Front-end code change data
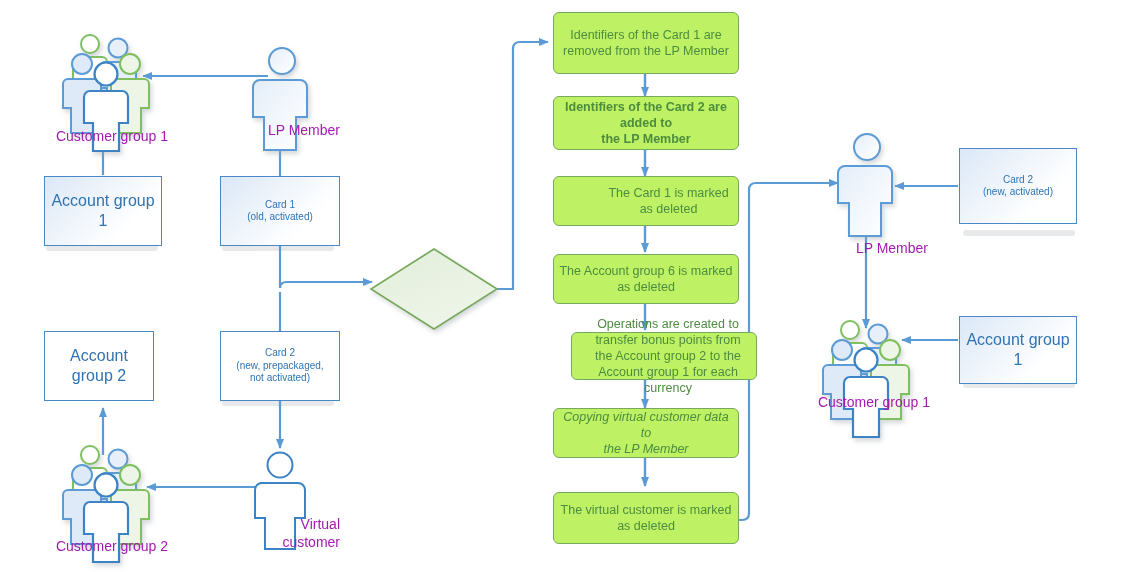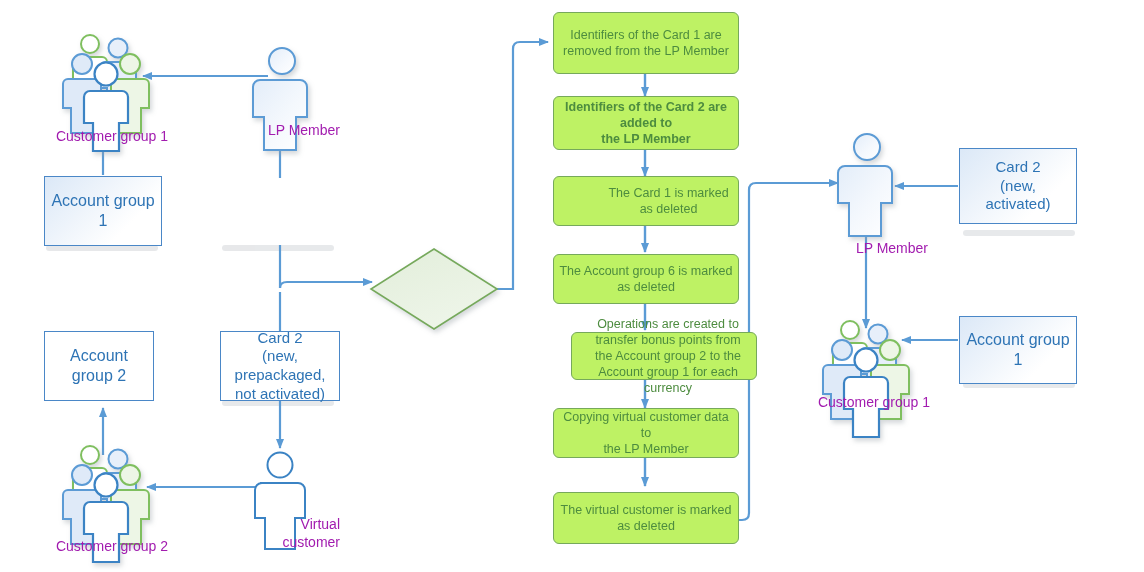--- a/index.html
+++ b/index.html
@@ -25,7 +25,7 @@
   .rect .txt{padding:0 6px;width:100%;}
 
   .rect-big{font-size:16px;}
-  .rect-small{font-size:15px;}
+  .rect-small{font-size:10px;}
 
   
   .proc{

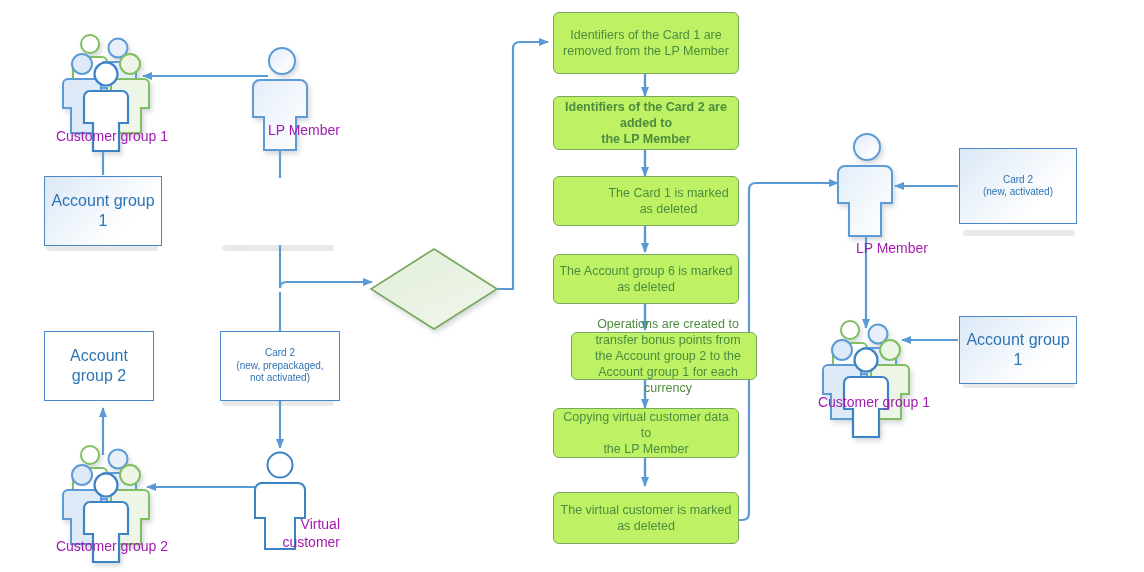--- a/index.html
+++ b/index.html
@@ -202,6 +202,12 @@
     <span class="txt">Account group 1</span>
   </div>
 
+  <div class="node rect grad rect-small" style="left:220px;top:176px;width:120px;height:70px;">
+    <span class="txt">
+      <span>Card 1</span><br>
+      <span>(old, activated)</span>
+    </span>
+  </div>
 
   <div class="node rect plain rect-big" style="left:44px;top:331px;width:110px;height:70px;">
     <span class="txt">Account group 2</span>

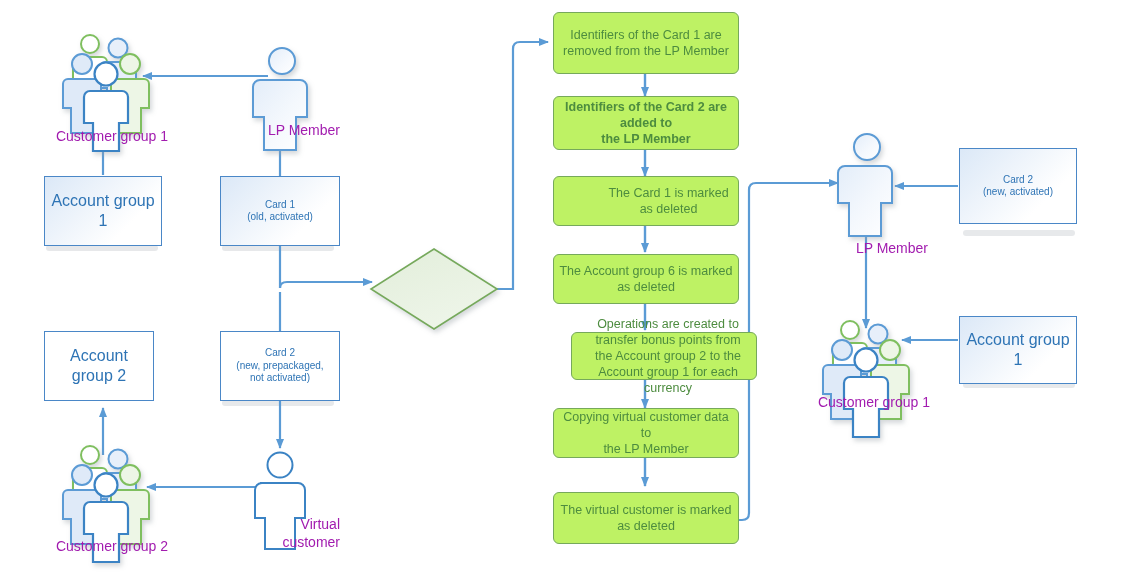--- a/index.html
+++ b/index.html
@@ -255,7 +255,7 @@
 currency</span>
   </div>
 
-  <div class="node proc" style="left:553px;top:408px;width:186px;height:50px;">
+  <div class="node proc" style="left:553px;top:408px;width:186px;height:50px;font-style:italic;">
     <span class="txt" style="white-space:pre-line;">Copying virtual customer data to
 the LP Member</span>
   </div>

About this task ▸ All of the data gets printed again exactly; the pictures do not.

Written response ▸
--- a/index.html
+++ b/index.html
@@ -25,7 +25,7 @@
   .rect .txt{padding:0 6px;width:100%;}
 
   .rect-big{font-size:16px;}
-  .rect-small{font-size:15px;}
+  .rect-small{font-size:10px;}
 
   
   .proc{

--- a/index.html
+++ b/index.html
@@ -202,6 +202,12 @@
     <span class="txt">Account group 1</span>
   </div>
 
+  <div class="node rect grad rect-small" style="left:220px;top:176px;width:120px;height:70px;">
+    <span class="txt">
+      <span>Card 1</span><br>
+      <span>(old, activated)</span>
+    </span>
+  </div>
 
   <div class="node rect plain rect-big" style="left:44px;top:331px;width:110px;height:70px;">
     <span class="txt">Account group 2</span>

--- a/index.html
+++ b/index.html
@@ -255,7 +255,7 @@
 currency</span>
   </div>
 
-  <div class="node proc" style="left:553px;top:408px;width:186px;height:50px;">
+  <div class="node proc" style="left:553px;top:408px;width:186px;height:50px;font-style:italic;">
     <span class="txt" style="white-space:pre-line;">Copying virtual customer data to
 the LP Member</span>
   </div>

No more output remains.